**WHAT THE TASK ASKS**. Where the material below has a line containing "THE BEST MUM", start repeating exactly, and keep going through the line containing "THE YORKSHIRE GUIDE", with no other lines.

**********

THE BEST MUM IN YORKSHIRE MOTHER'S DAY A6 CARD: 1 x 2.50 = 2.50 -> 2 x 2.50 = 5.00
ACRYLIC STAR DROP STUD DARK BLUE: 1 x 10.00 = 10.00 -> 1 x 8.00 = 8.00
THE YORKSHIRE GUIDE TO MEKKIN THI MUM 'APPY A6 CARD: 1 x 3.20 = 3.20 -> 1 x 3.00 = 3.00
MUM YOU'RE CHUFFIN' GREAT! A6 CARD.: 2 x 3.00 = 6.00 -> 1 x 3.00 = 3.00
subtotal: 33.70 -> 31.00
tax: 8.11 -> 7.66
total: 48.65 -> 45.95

**********

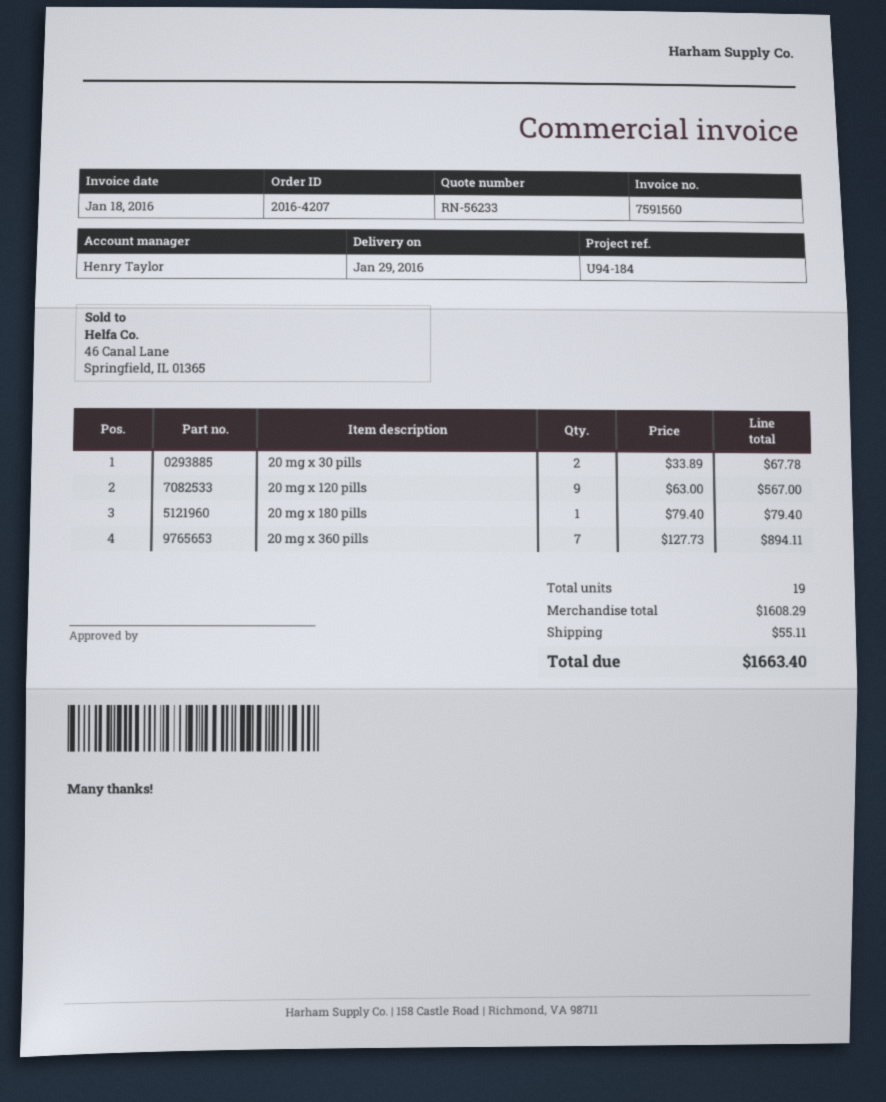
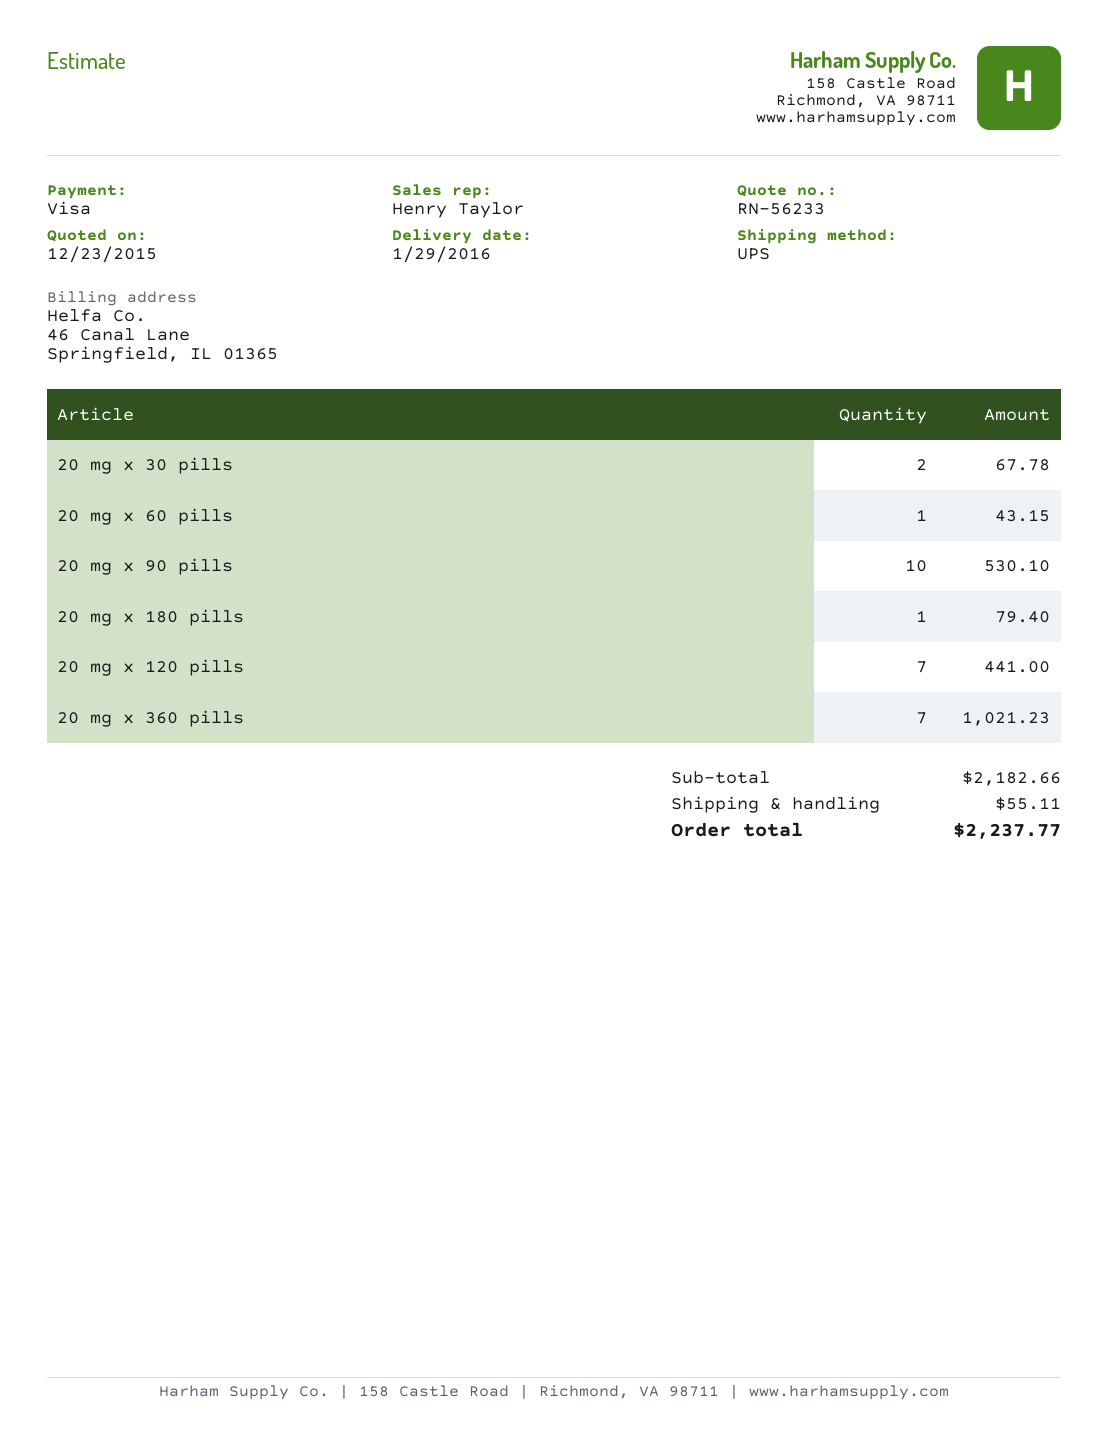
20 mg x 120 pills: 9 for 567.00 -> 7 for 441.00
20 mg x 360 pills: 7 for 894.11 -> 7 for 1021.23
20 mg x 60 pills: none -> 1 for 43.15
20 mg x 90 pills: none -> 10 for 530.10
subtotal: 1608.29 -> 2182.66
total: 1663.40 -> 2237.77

**********

**RESPONSE BELOW**.
THE BEST MUM IN YORKSHIRE MOTHER'S DAY A6 CARD: 1 x 2.50 = 2.50 -> 2 x 2.50 = 5.00
ACRYLIC STAR DROP STUD DARK BLUE: 1 x 10.00 = 10.00 -> 1 x 8.00 = 8.00
THE YORKSHIRE GUIDE TO MEKKIN THI MUM 'APPY A6 CARD: 1 x 3.20 = 3.20 -> 1 x 3.00 = 3.00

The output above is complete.